References in Rust are interesting. It is clear that there are two types of references: immutable and mutable.

1. Immutable

Immutable references allow reading a resource but the resource cannot be modified. There can be more than one immutable reference in scope for a given resource at the same time.

let hello = String::from("hello world");
let a = &hello;
let b = &hello; //valid second immutable reference because a is also immutable

fn get_string_length(s: &String) -> usize {
  s.len()
}

get_string_length(&a); //borrows ownership from hello

fn change_string(s: &mut String) {
  s.insert_str(0, "I say ");
}

// change_string(&b); compiler error: we provided an immutable reference

2. Mutable

Mutable references can modify their resource. There can be at most one mutable reference to a given resource in scope at the same time. Further, there cannot be a mutable borrow when there is also an existing immutable borrow in scope for the same resource.

let mut world = String::From("world");
let a = &mut world;
//let b = &mut world; //compiler error: an existing mutable reference already exists
//let c = &world;  //compiler error: cannot borrow immutable because we already borrowed as mutable

fn prepend_hello(s: &mut String) {
  s.insert_str(0, "Hello ");
}

prepend_hello(a);

ref

Immutable and mutable references use ‘&’ when we want to define them. Where then does the ref keyword fit in?

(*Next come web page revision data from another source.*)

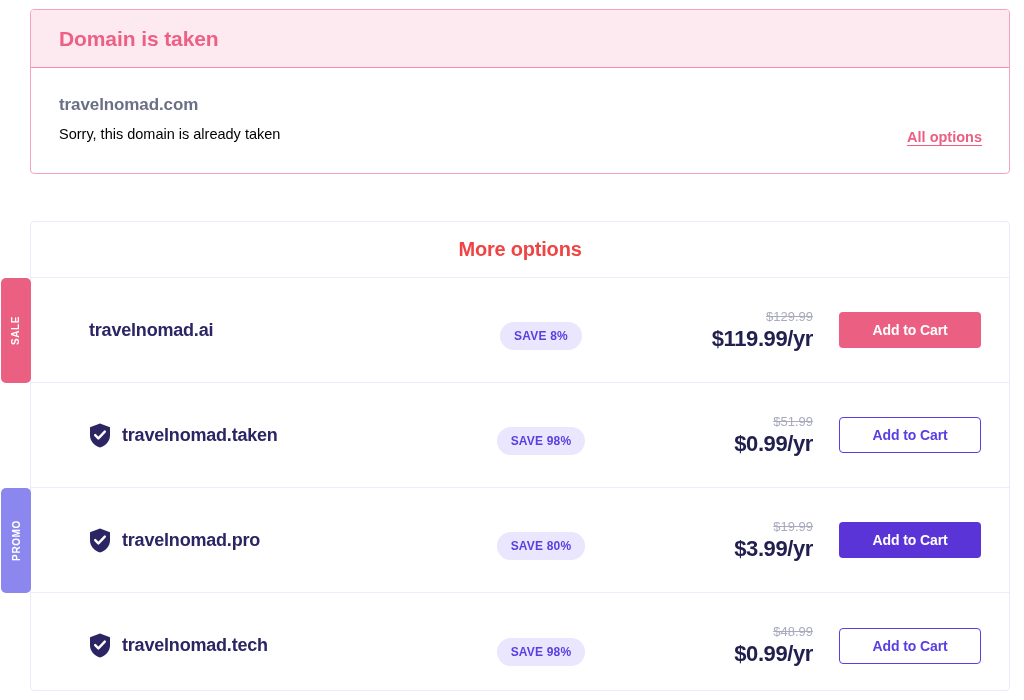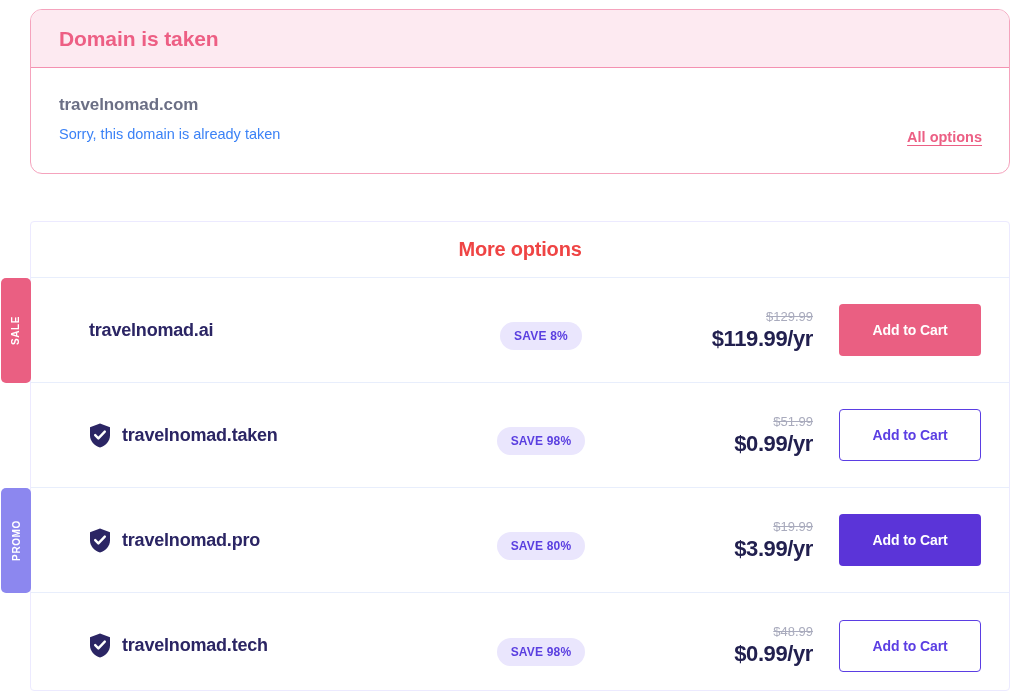--- a/index.html
+++ b/index.html
@@ -27,7 +27,7 @@
     width: 980px;
     height: 165px;
     border: 1px solid #f5a3bd;
-    border-radius: 12px;
+    border-radius: 4px;
     background: #ffffff;
     overflow: hidden;
   }

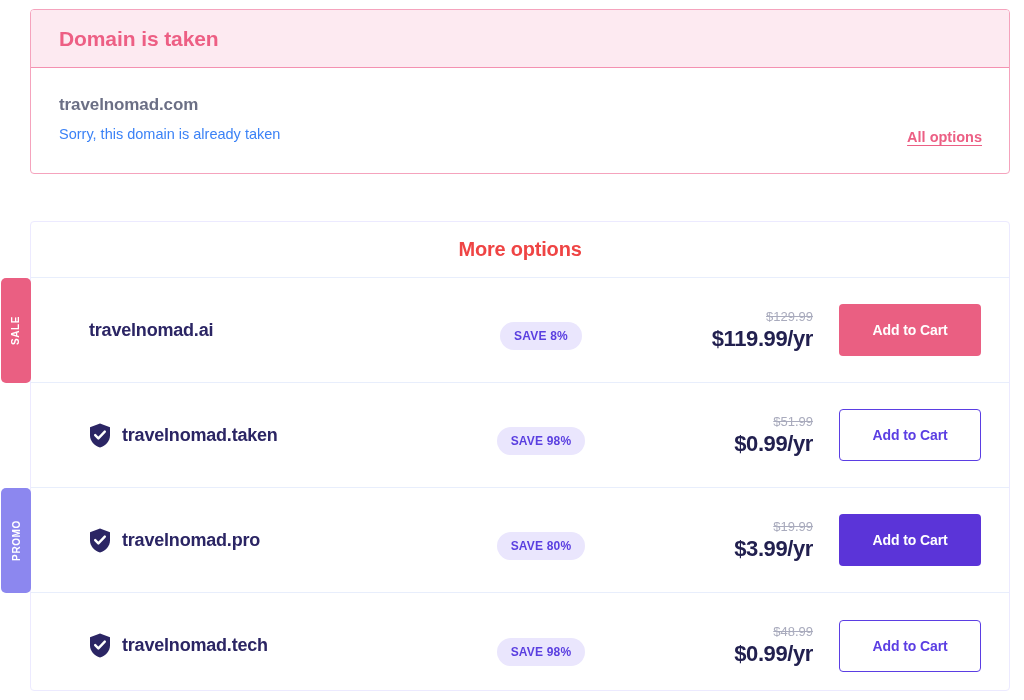--- a/index.html
+++ b/index.html
@@ -64,7 +64,7 @@
   .alert-sub {
     margin-top: 11px;
     font-size: 14.5px;
-    color: #3b82f6;
+    color: #000000;
   }
 
   .all-endings {

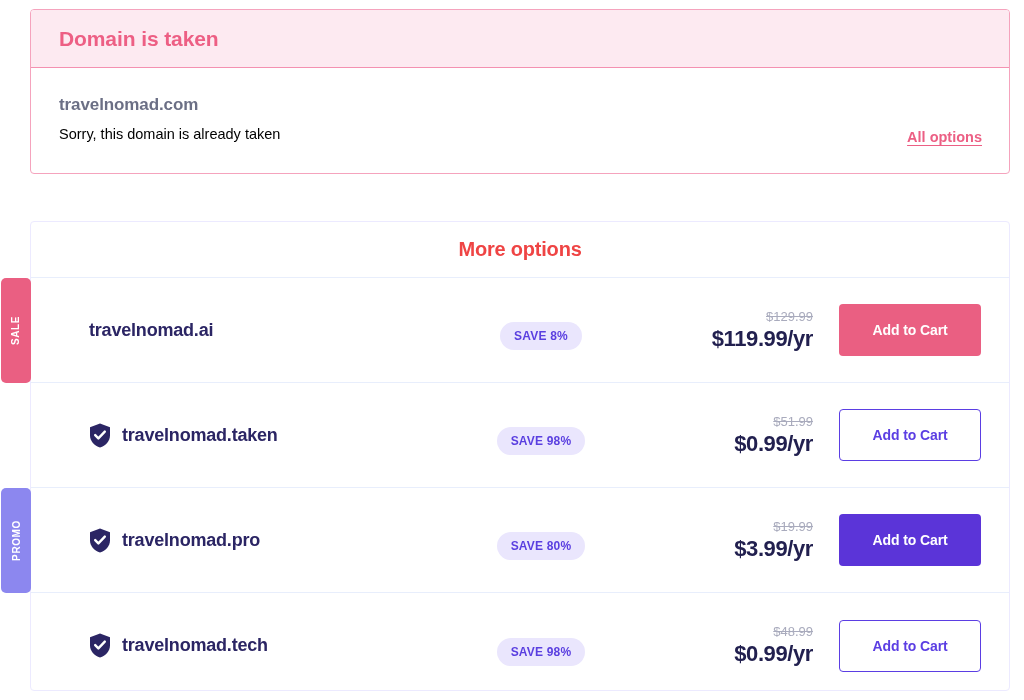--- a/index.html
+++ b/index.html
@@ -208,7 +208,7 @@
 
   .cart-btn {
     width: 142px;
-    height: 52px;
+    height: 36px;
     border-radius: 4px;
     font-size: 14px;
     font-weight: bold;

It wasn’t clear to me so I decided to dig into it a bit more. The first resource I found http://xion.io/post/code/rust-patterns-ref.html, detailed the differences by using pattern matching examples. When trying to match against a reference type, the & is important.

let foo = &42;
match foo {
  &42 => println!("Matched"),
  _ => println!("Not matched"),
}

The match statement here is matching against references, specifically against a reference to 42. On the other hand, ref is used when we want the match destructuring result to be a reference but we don’t necessarily want to match against a reference.

let foo = 42;
match foo {
  ref v => println!("v is a reference to {:?}", v), //v is a &integer
}

This is useful for avoiding issues where things are moved and ownership changes.

let v : Vec<(String, String)> = vec![String::from("first"), String::from("second")];

let (s, t) = v[0]; //compiler error: attempt to move out of index of v

println!("{}, {}", s, t);

In this example on the second line, the values from v[0] are moved into s and t respectively, which fails because copy is not implemented for String.

We can get around this by changing the second line to one of the following.

let (s,t) = &v[0];
let (ref s, ref t) = &v[0];

I think the second way is preferred but I don’t know if there is a practical difference between the two.